Detected change data:
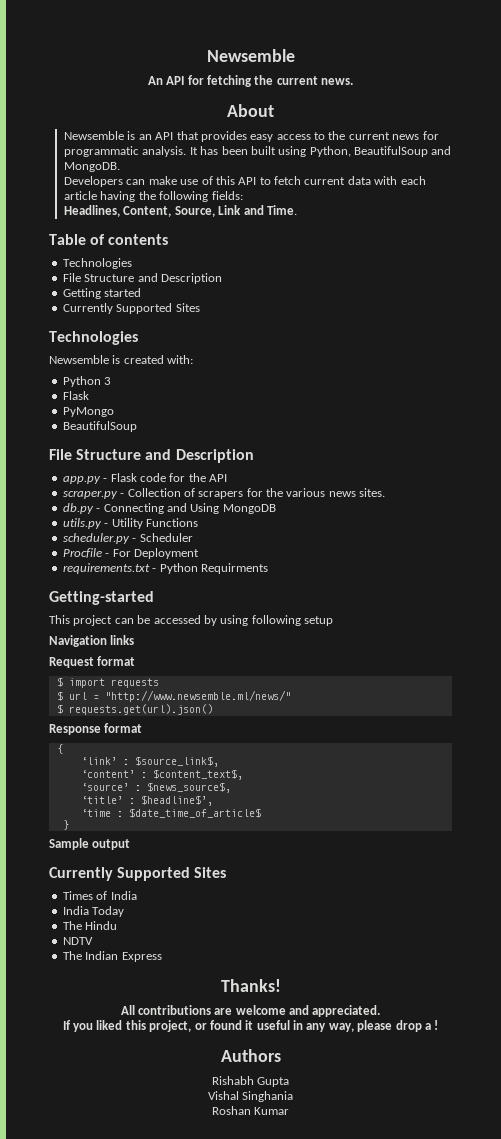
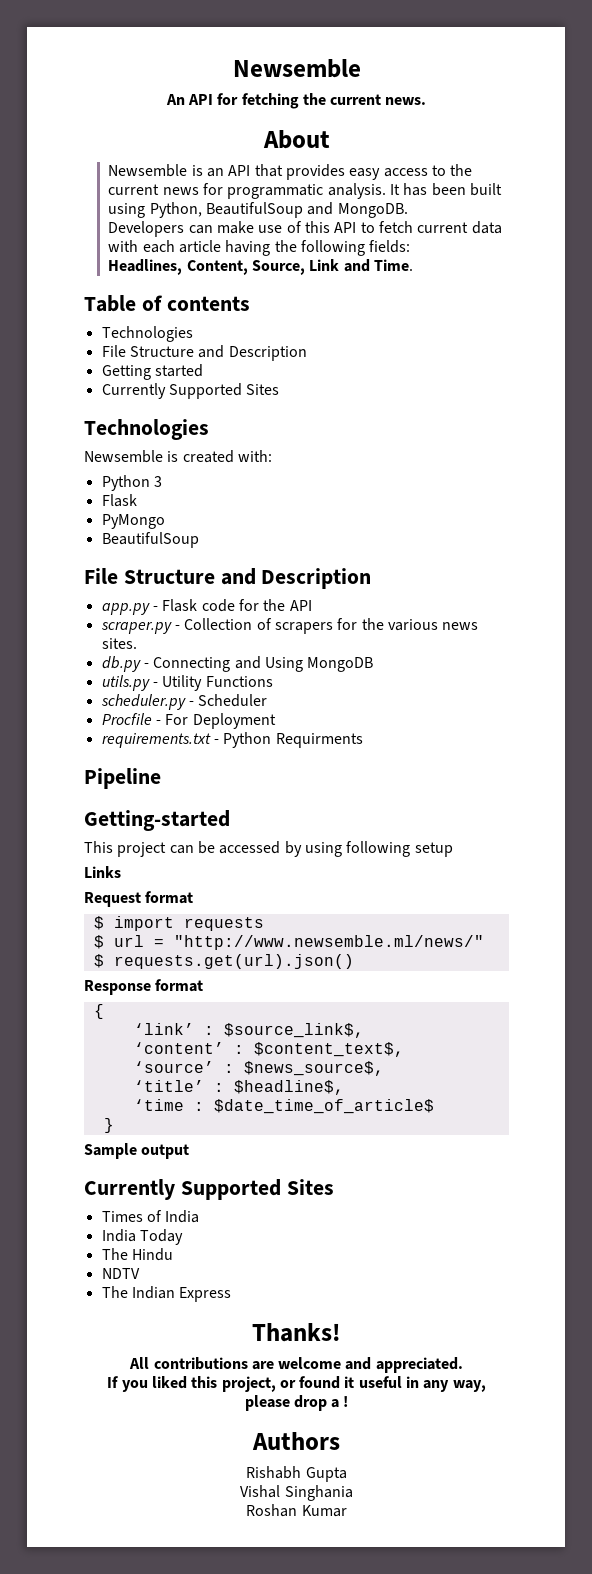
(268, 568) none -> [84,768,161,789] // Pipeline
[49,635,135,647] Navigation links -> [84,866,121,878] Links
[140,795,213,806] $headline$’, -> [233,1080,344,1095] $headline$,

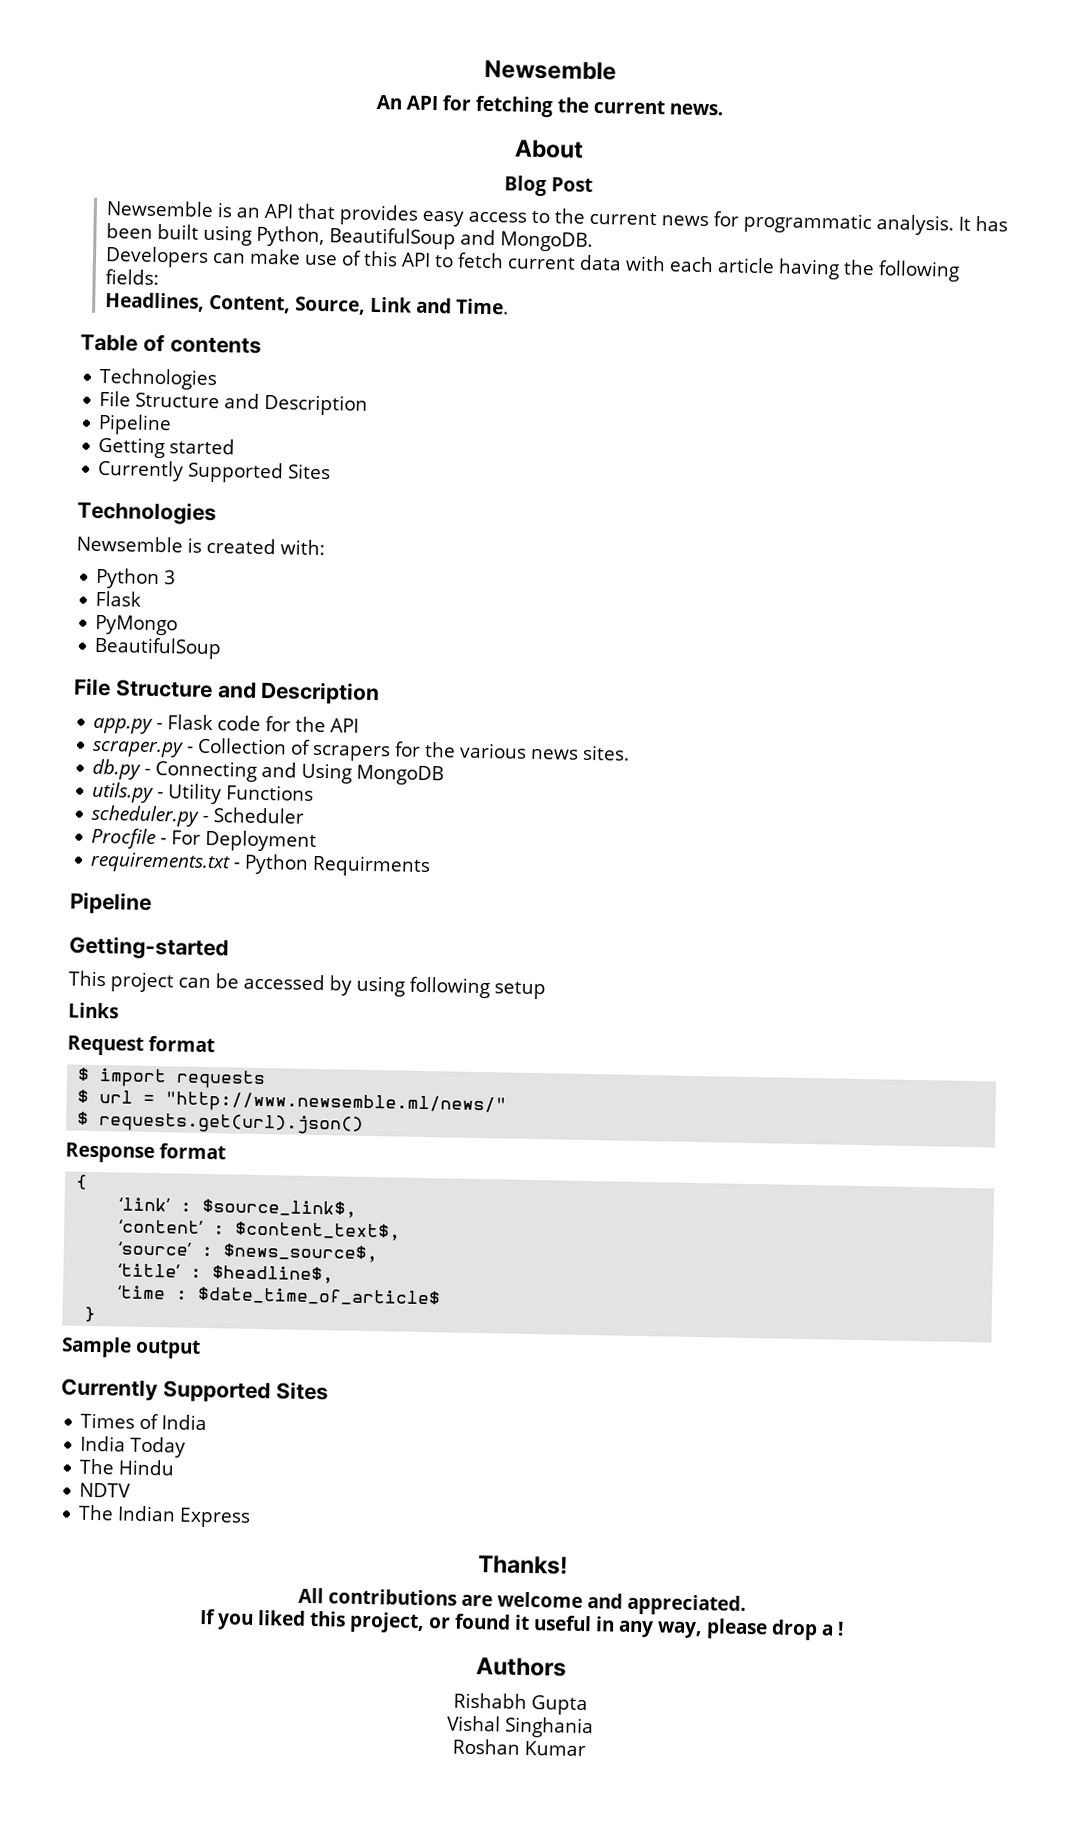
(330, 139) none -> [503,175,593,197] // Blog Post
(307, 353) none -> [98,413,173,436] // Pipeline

--

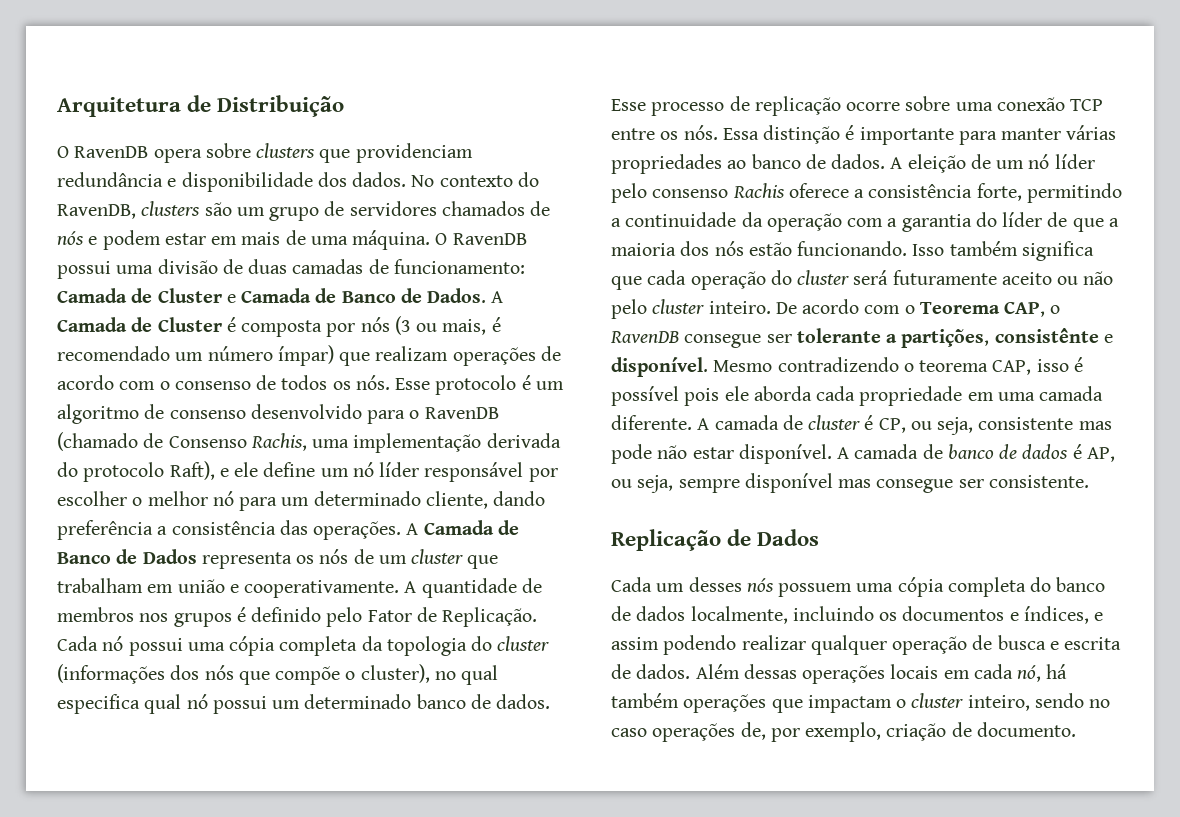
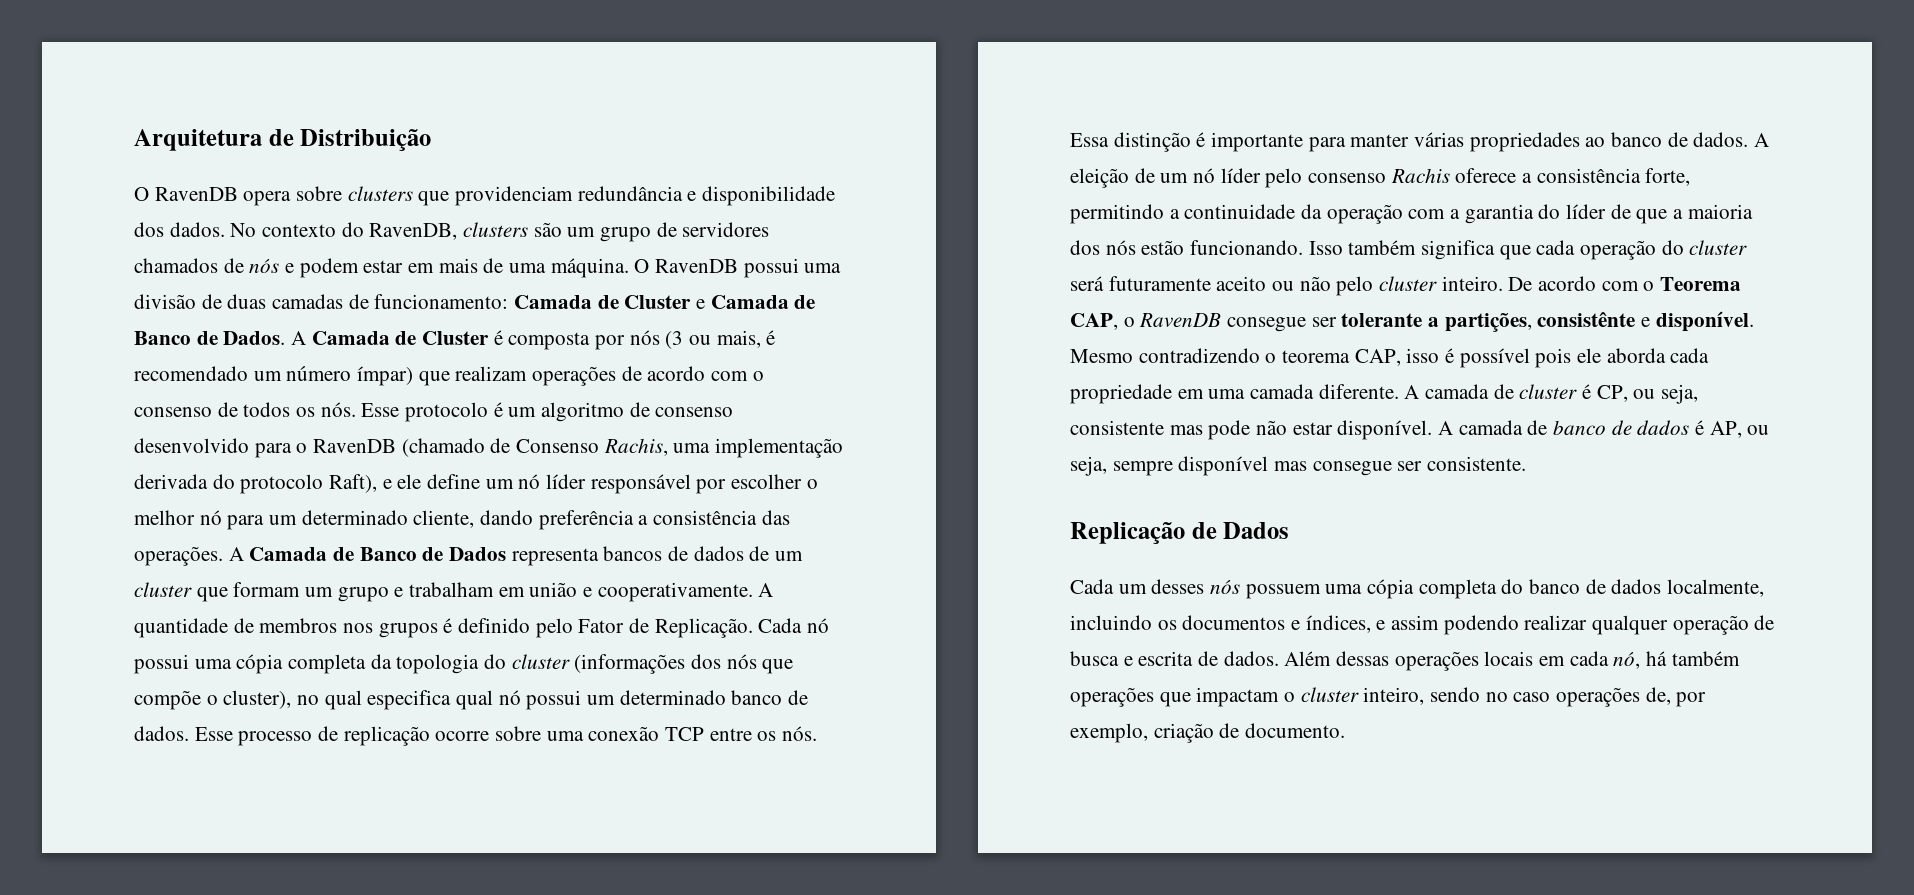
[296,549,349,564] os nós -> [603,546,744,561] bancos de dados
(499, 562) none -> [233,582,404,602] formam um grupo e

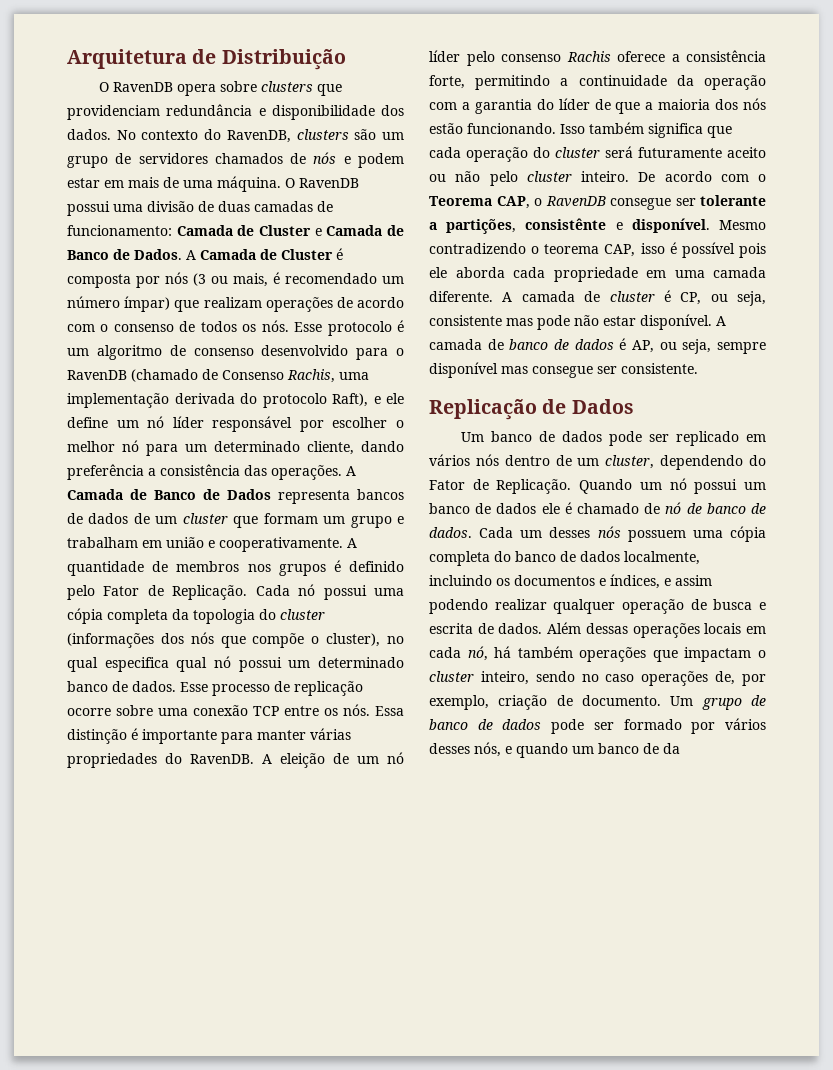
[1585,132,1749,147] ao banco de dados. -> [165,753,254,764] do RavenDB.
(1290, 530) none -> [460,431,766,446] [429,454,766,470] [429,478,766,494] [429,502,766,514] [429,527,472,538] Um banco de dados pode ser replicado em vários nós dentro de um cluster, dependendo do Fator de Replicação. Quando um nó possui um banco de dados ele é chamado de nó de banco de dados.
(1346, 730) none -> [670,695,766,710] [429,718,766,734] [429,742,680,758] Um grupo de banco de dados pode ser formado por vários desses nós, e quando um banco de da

* Try it *
Above are some records. Reproduce the lines from the one with "(268, 568) none" down to the one with "(307, 353) none", keeping both, and leave every picture out.

* Answer space *
(268, 568) none -> [84,768,161,789] // Pipeline
[49,635,135,647] Navigation links -> [84,866,121,878] Links
[140,795,213,806] $headline$’, -> [233,1080,344,1095] $headline$,

(330, 139) none -> [503,175,593,197] // Blog Post
(307, 353) none -> [98,413,173,436] // Pipeline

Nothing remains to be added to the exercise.